Someone is going to point out it's the carriers, not RiM, but they failing to note the initial price drop on RiM's end to make this possible with the same contract. RiM's longterm plan is going to hurt them. I really expected more from their Storms. They need to go with a capacitance touch screen and focus a little more on media and internet capabilities. Adobe isn't even making a version of Flash 10.1 for Blackberry, that'll upset some BB users.

You know i was going to call you on this one bro.

The Storm is using a capacitive touchscreen (i had the 9530 from launch till last Sept when i got my Bold), but it uses Surepress technology as well. If you like it or not is your decision. The UI is really the killer on the Storm, while it works on your traditional BlackBerry, it doesnt translate well to a touchscreen. The Storm 9550 will see minor improvements, as RIM is supposedly set to overhaul the Storm 3 for November.
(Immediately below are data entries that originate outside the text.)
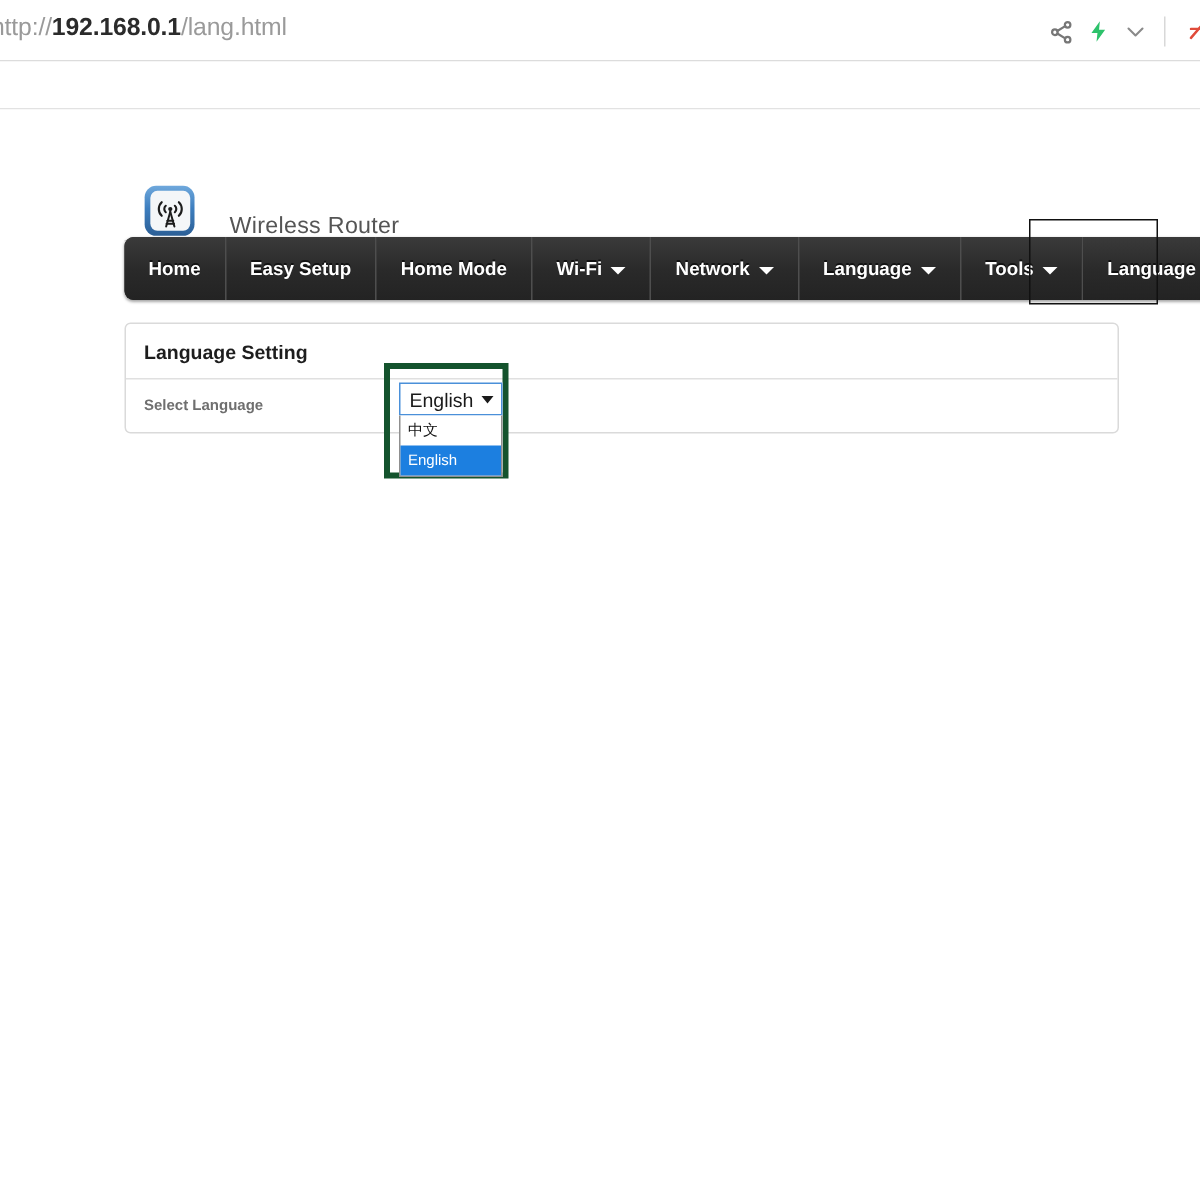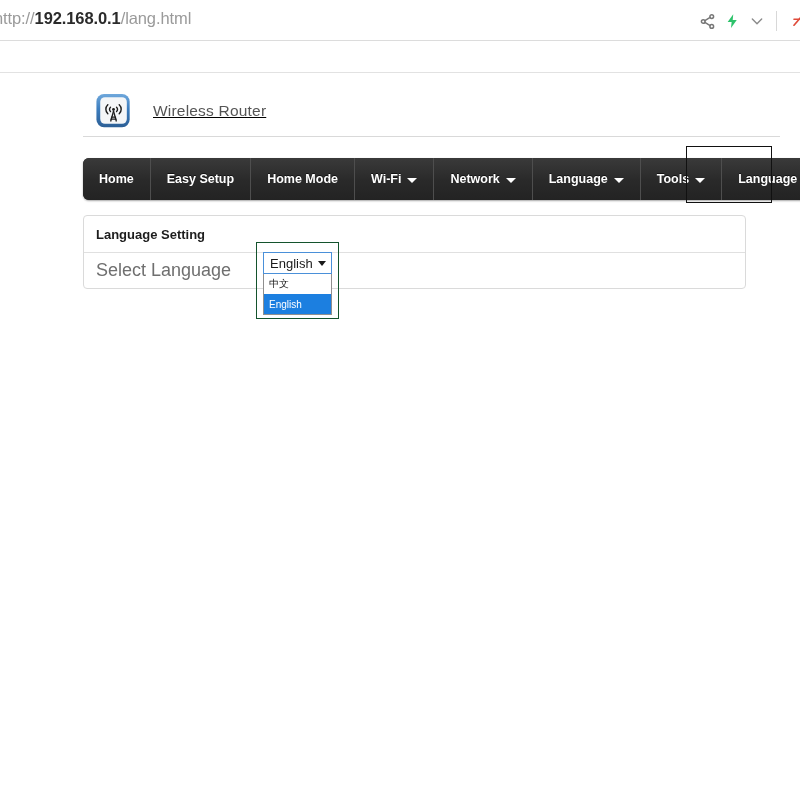--- a/index.html
+++ b/index.html
@@ -95,14 +95,13 @@
   #brand-header {
     position: absolute;
     left: 83px;
-    top: 12px;
+    top: 36px;
     width: 697px;
     height: 52px;
     border-bottom: 1px solid #d9d9d9;
     box-sizing: border-box;
     display: flex;
-    align-items: center;
-    text-decoration: underline;
+    align-items: flex-end;
   }
   #brand-logo {
     width: 38px;

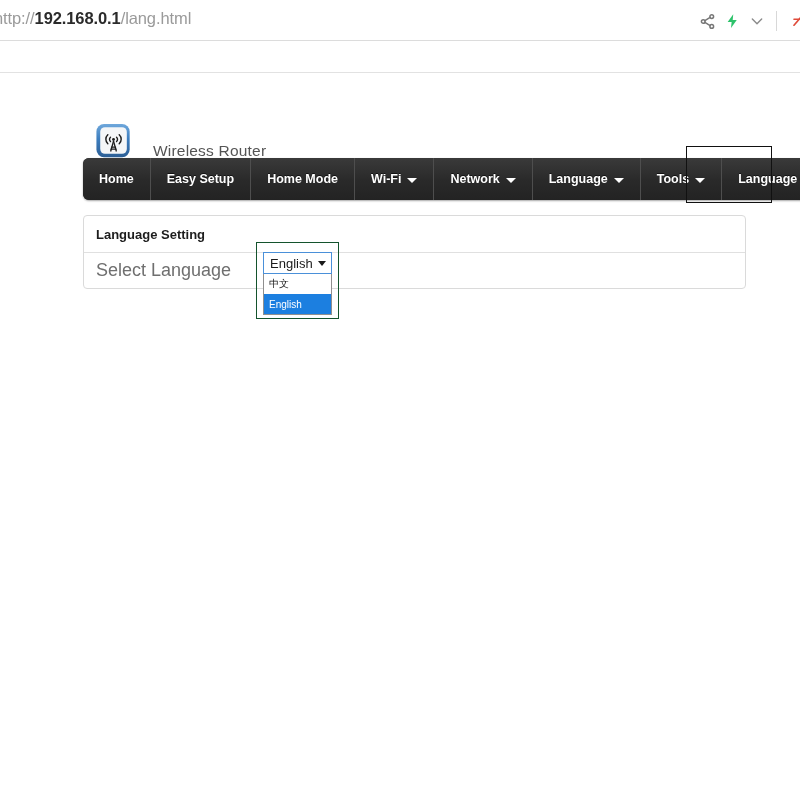--- a/index.html
+++ b/index.html
@@ -212,8 +212,9 @@
     width: 169px;
     padding-left: 12px;
     box-sizing: border-box;
-    font-size: 18px;
+    font-size: 10px;
     color: #6f6f6f;
+    font-weight: bold;
   }
 
   

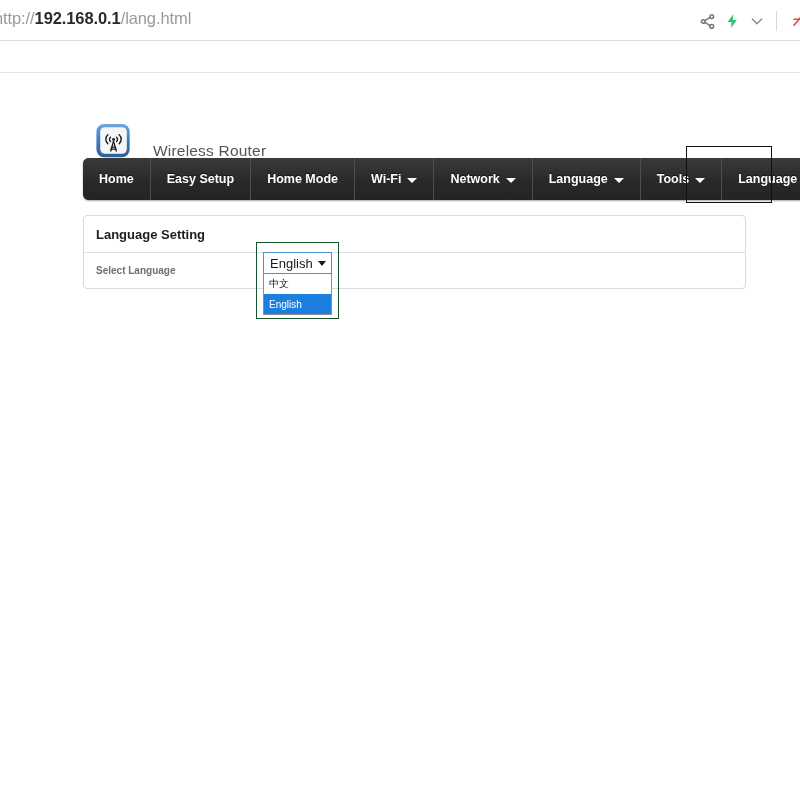--- a/index.html
+++ b/index.html
@@ -224,7 +224,7 @@
     top: -11px;
     width: 83px;
     height: 77px;
-    border: 1px solid #14532d;
+    border: 4px solid #14532d;
     box-sizing: border-box;
     z-index: 10;
   }

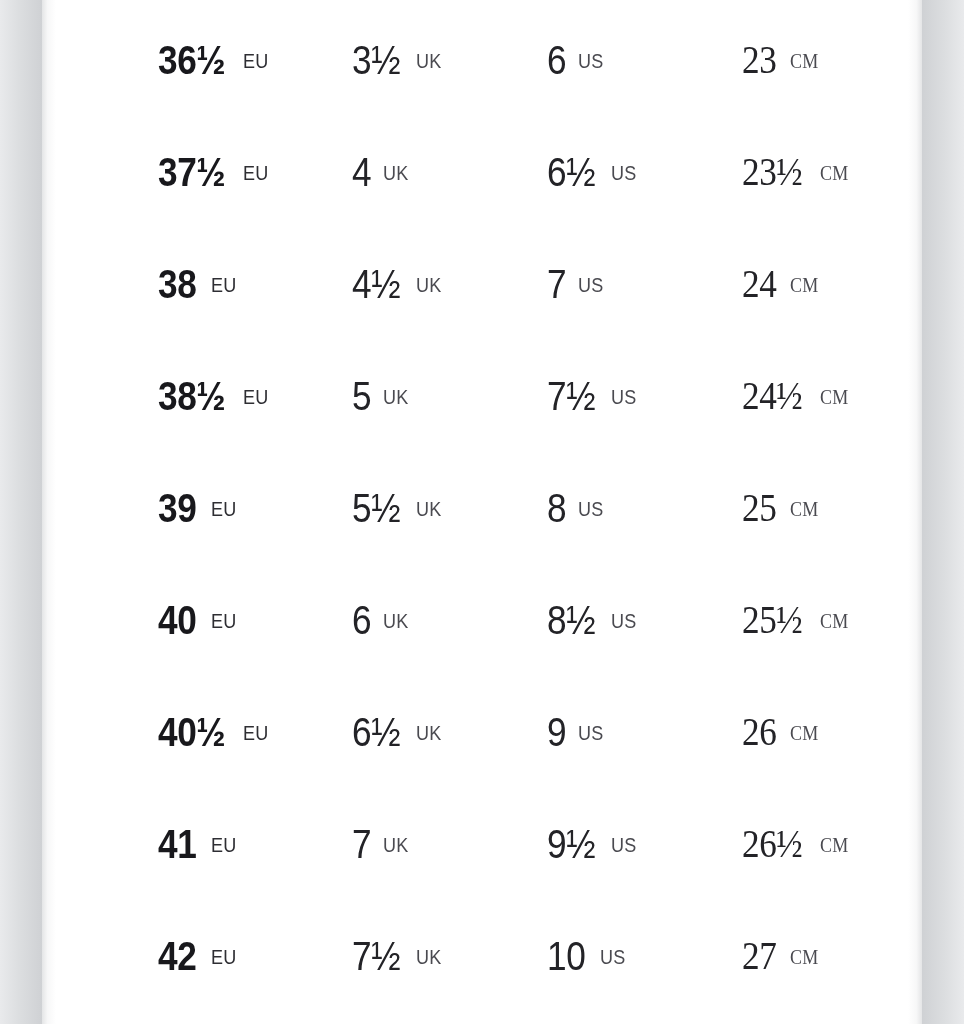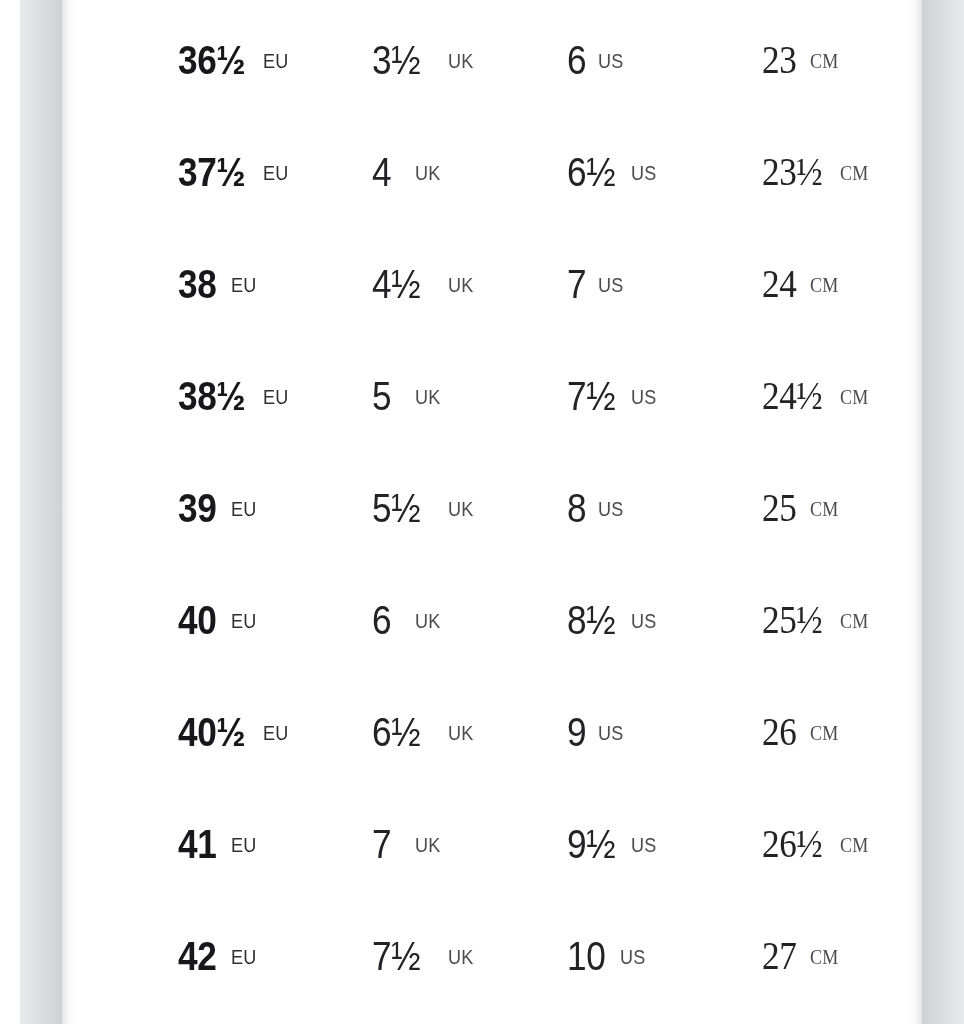--- a/index.html
+++ b/index.html
@@ -21,7 +21,6 @@
     position: absolute;
     inset: 0;
     background: #ffffff;
-    margin-left: 20px;
   }
 
   .gutter {

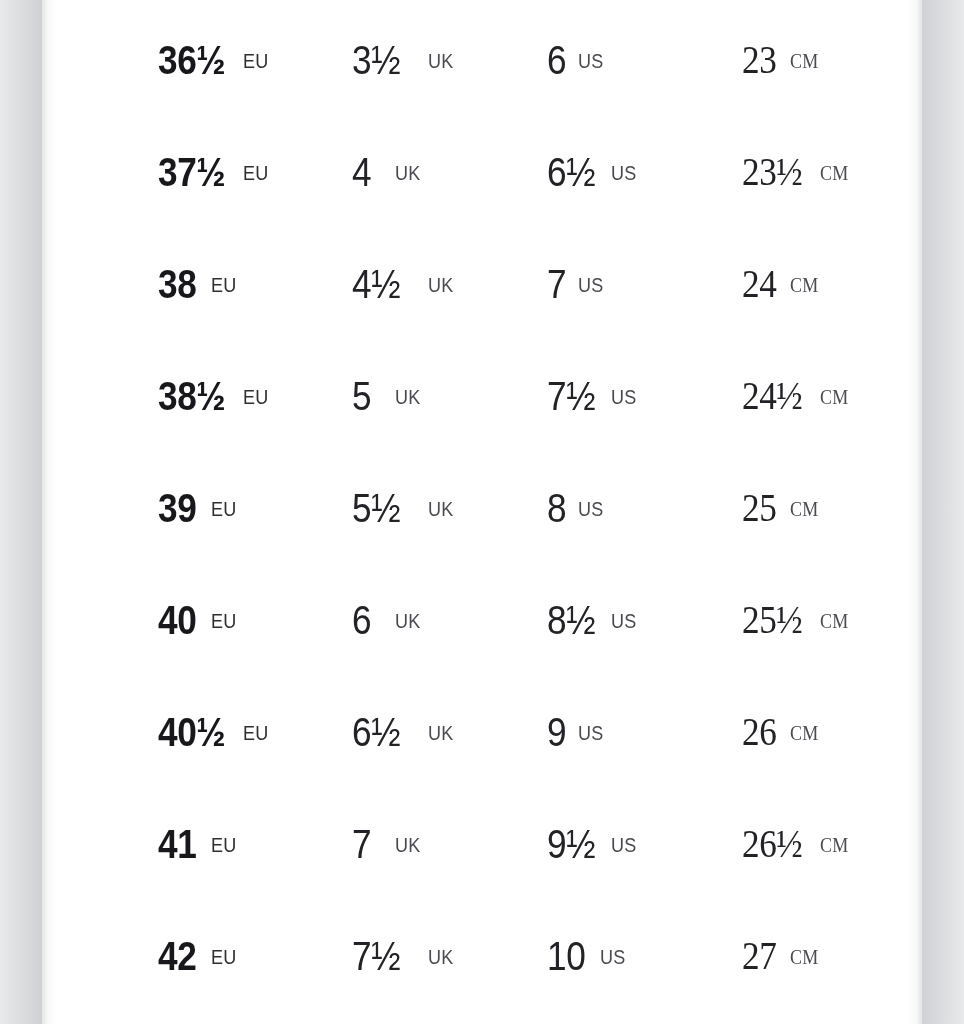--- a/index.html
+++ b/index.html
@@ -91,7 +91,7 @@
 
   
   .col-eu { left: 116px; }
-  .col-uk { left: 310px; gap: 12px; }
+  .col-uk { left: 310px; }
   .col-us { left: 505px; }
   .col-cm { left: 700px; font-family: Liberation Serif, serif; }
Media Player is fine, as long as it plays movies and music is all i care about. Web Browser blows but Webkit should (emphasis on should) be here in the Summer, and will run on a proxy as well like it currently does.

Also, RIM is part of the Open Screen Project and is bringing Flash to their BlackBerry devices, but no release date has been given as of yet. They made this announcement when they announced support for OpenGL on their devices...which are currently only CDMA devices.
post #40 of 97
Quote:
Originally Posted by extremeskater View Post

Right but who doesn't txt msg? I would assume most iPhone users add that extra fee for txt messaging.

What I was saying is ATT could have a non 3g option like Verizon has, that would not only sell more iPhone but it would bring in more customers and not put more stress on their already stressed 3G network. Those users could simply have an iPhone and use WiFi.

Like with Verizon this would offer an option to families that wanted to be on a family plan that don't have a need for data.

I don't do SMS. I have email and IM. Anyone who doesn't have a smartphone can call me. Pretty much everyone I know has a smartphone and the ones that don't would likely not know what an "SMS" is, and I'm not referring to the initialism.

An optional data plan would increase Apple's sales dramatically overnight. I'd think that many just want an iPod Touch + phone, but aren't near AT&T 3G or care about that much internet.

Perhaps we'll see it this year now that the iPad is contract free. Note: you'll have to pay more upfront if the only difference is a lack of carrier subsidization on data + phone. I don't see a version without 3G HW to appear unless Apple goes with a much smaller version akin to the iPod Nano, but that seems even less likely.